A pequena brasileira estava falando sobre a última parte de seu ardente, magnificamente dançado “4 Por 4″, espetáculo em que o palco do Teatro Eisenhower apresenta-se repleto de fileiras de vasos de porcelana. Havia pouco espaço no chão entre eles , talvez menos de 1 metro circundando cada um. Imagine-se dançando entre um cenário de pinos de boliche e você vai captar a idéia.

Ainda assim, os bailarinos surpreendentemente leves conseguiam girar, pular, rolar, deslizar de barriga, levantar e atirar uns aos outros naquele espaço lotado, sem que nenhum vaso balançasse.

Aquele pensamento assassino que eles possam ter tido ficou muito bem escondido.

De fato, eles fizeram tudo parecer extremamente fácil, como se uma brisa os tivesse levado através de um campo minado de vasos de porcelana, com a mesma facilidade com que desceriam uma rua.

Podemos admitir, que aguardávamos que a Companhia de Dança Deborah Colker fosse oferecer a serena entrega do impossível. Há dois anos, Deborah Colker eletrizou o público com “Casa”, fazendo sua estréia em Washington com a obra que colocou seus movimentos arrebatadores confinados em uma estrutura de vários andares que encheu o palco. Naquela época, a influência da arquitetura no movimento era seu foco. Com “4 Por 4″, Deborah quis algo diferente, como contou na palestra pós-performance, que foi tão divertida quanto o espetáculo em si. “Eu quis fazer algo não tão limpo, usando pintura e …um pouco mais sujo”. O resultado é uma obra que varia da precisão confinada e encapsulada até uma tempestade que enche o palco, revirando e girando com uma dança carregada de efeitos atléticos, pontuada por momentos de inacreditável delicadeza.

A obra atual está dividida em cinco partes; o quatro do título se refere ao número de artistas plásticos que Deborah convidou para criar os cenários. Na primeira parte, “Cantos”, Cildo Meireles criou seis estruturas de dois lados: cantos altos, estreitos e independentes, cada um deles ocupado por um bailarino. Enquanto um ritmo sintetizado com subtons de jazz ressoa dos alto-falantes, os bailarinos sobem, penduram-se caem ao chão e grudam-se nass paredes de inúmeros jeitos criativos, contra, ao redor e em cima dos seus cantinhos finos. Mulheres e homens sobem e descem com uma leveza de aranha, apesar de a força muscular e a exata precisão necessária para os seus feitos atléticos serem enormes.

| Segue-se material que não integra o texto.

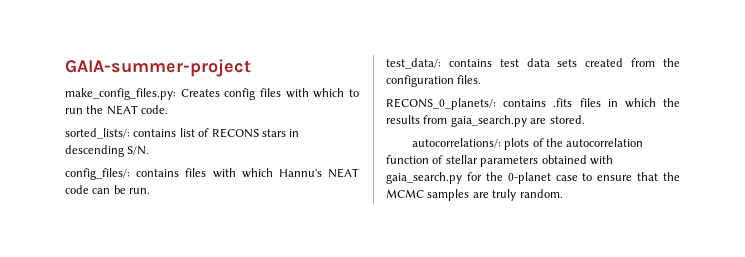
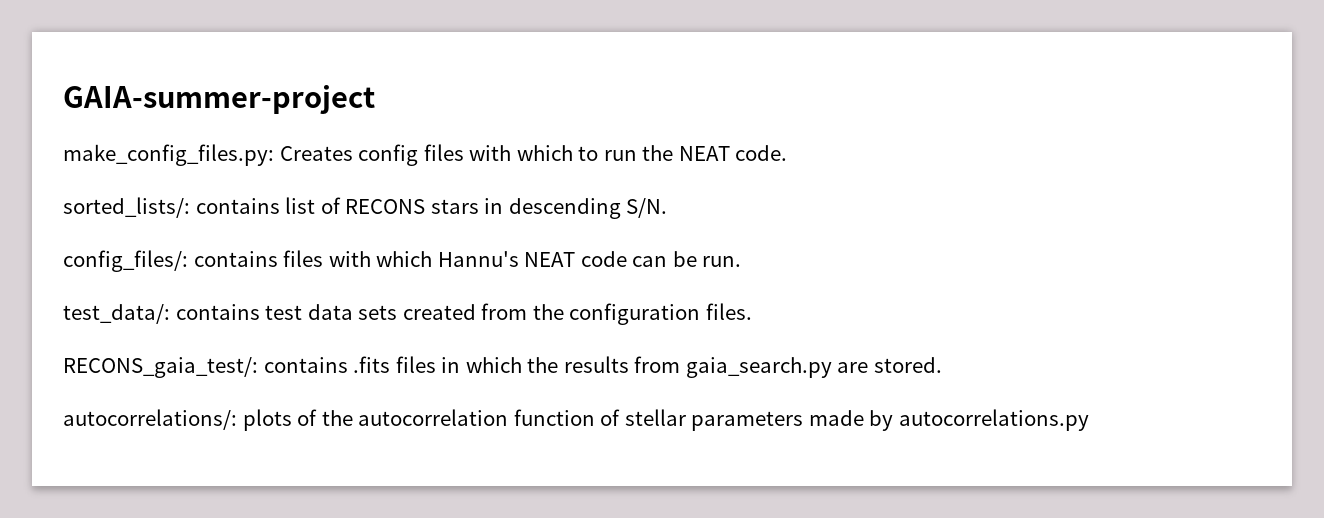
[386,98,496,110] RECONS_0_planets/: -> [63,357,258,378] RECONS_gaia_test/:
[541,155,613,165] [386,172,680,184] [386,189,563,201] obtained with gaia_search.py for the 0-planet case to ensure that the MCMC samples are truly random. -> [808,409,1089,431] made by autocorrelations.py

“Mesa” é mais tranquilo, mas não menos curioso. Aqui, um tipo de maca metálica motorizada - obra do escultor Chelpa Ferro - atravessa o palco de uma forma extremamente lenta, carregando os bailarinos casualmente posicionados. Na verdade a superfície da mesa é uma esteira, permitindo que os bailarinos fiquem parados e se movam ao mesmo tempo, proporcionando poses estéticas uma sensação agradável de fluxo.

“Povinho” deve ser o elemento sujo sobre o qual Deborah estava falando. Essa parte tem um sentimento brincalhão de um desenho animado. Apimentado, gestos sexuais espalhados pelo telão de fundo, uma pintura de cores primárias de Victor Arruda. Os bailarinos brincam como adolescentes hiper ativos carregados de hormônios. Quer dizer, adolescentes bonzinhos carregados de hormônios. Há uma sensação de inquietação no telão, mas a atuação dos bailarinos demonstra uma curiosidade inocente. Uns enfiam os dedos nas calças dos outros e se cheiram como macacos. É a única espiada para algo parecido com a interação humana que Deborah nos dá, ainda que de grande forma. E a mensagem parece ser: abrace e aceite, mesmo as partes não tão limpas.